5 June: Twenty-Ninth Annual Hans Rausing Lecture
Venue: Biffen Lecture Theatre, Department of Genetics, Downing Site
Asif A. Siddiqi (Fordham University)
But why here? Space technologies, the logic of location, and the violence of infrastructure
This talk is part of a larger project that imagines a history of space exploration centering the Global South as a crucial site for humanity's first steps off the planet. During the Cold War, when the United States, the Soviet Union, and many Western European nations first began to explore space, they stationed considerable ground infrastructure on Africa, Asia, and Latin America to track, communicate with, and launch satellites into orbit. Largely invisible in popular accounts of space exploration, these technoscientific stations, strewn across many postcolonial locales, produced a wide range of entanglements with local populations and environments, usually in the form of displacements of people or damage to local ecologies. In looking at the history of this 'passive' infrastructure in several locales, including Algeria, Kenya, and India – the talk offers insights along three threads.

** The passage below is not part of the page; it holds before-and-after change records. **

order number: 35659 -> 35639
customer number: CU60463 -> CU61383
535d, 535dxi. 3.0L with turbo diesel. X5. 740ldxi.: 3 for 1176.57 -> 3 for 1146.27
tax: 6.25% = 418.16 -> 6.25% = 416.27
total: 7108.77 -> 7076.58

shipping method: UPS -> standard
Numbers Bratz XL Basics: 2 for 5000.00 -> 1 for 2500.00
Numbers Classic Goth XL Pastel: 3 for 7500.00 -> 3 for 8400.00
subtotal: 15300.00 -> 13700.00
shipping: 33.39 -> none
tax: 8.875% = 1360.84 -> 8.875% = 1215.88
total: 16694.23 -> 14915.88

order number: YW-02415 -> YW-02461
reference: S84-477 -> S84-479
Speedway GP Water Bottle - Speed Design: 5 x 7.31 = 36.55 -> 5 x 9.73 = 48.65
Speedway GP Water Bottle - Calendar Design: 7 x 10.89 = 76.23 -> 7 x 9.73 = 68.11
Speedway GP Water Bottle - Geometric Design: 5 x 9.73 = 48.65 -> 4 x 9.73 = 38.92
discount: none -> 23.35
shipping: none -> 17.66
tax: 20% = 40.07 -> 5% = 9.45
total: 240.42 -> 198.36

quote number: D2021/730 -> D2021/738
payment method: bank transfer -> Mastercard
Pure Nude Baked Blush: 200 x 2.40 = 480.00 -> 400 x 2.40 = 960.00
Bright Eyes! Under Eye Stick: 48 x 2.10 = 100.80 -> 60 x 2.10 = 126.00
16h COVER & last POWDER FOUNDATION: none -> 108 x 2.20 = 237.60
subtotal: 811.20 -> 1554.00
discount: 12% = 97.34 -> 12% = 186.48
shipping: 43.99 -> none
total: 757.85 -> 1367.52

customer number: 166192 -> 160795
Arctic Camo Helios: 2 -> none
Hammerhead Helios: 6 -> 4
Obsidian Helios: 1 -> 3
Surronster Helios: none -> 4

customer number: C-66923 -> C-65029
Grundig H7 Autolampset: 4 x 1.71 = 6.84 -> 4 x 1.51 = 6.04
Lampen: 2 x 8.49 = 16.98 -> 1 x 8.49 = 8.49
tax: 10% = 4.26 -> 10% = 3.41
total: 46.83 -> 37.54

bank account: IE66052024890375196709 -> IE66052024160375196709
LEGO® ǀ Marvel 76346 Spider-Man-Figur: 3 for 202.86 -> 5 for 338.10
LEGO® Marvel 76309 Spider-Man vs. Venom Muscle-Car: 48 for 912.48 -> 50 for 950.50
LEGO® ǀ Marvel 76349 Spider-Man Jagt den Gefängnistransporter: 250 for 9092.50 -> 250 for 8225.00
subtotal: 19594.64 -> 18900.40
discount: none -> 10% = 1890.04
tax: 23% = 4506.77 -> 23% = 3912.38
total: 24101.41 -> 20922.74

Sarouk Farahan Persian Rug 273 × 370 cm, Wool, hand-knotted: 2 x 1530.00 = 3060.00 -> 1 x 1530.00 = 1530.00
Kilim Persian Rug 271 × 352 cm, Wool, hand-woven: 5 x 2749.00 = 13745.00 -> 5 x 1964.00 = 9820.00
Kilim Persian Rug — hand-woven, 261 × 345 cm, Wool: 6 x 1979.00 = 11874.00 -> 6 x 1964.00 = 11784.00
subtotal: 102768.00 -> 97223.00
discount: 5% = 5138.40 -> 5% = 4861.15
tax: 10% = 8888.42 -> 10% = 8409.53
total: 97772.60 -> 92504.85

First it explores the ways in which the selection criteria for locating such technoscientific infrastructure derived from a certain kind of 'logic of location' which naturalized exclusionary practices as being 'rational' and opposition to them as being antimodern, ahistorical, and against the greater good. Second, it restores 'history' to these sites by situating them outside of the space program, thus linking them to broader political economies and colonial geographies, rendering visible the seams and sutures of a larger story of the (re)appropriation of postcolonial geographies in the late 20th century for space exploration. Finally, the talk offers a methodological intervention, situating this kind of technoscientific 'passive' infrastructure (and often, their abandoned ruins) as part of a global (and postcolonial) history of technology, one legible at multiple and overlapping registers, including the social, the technological, and the environmental.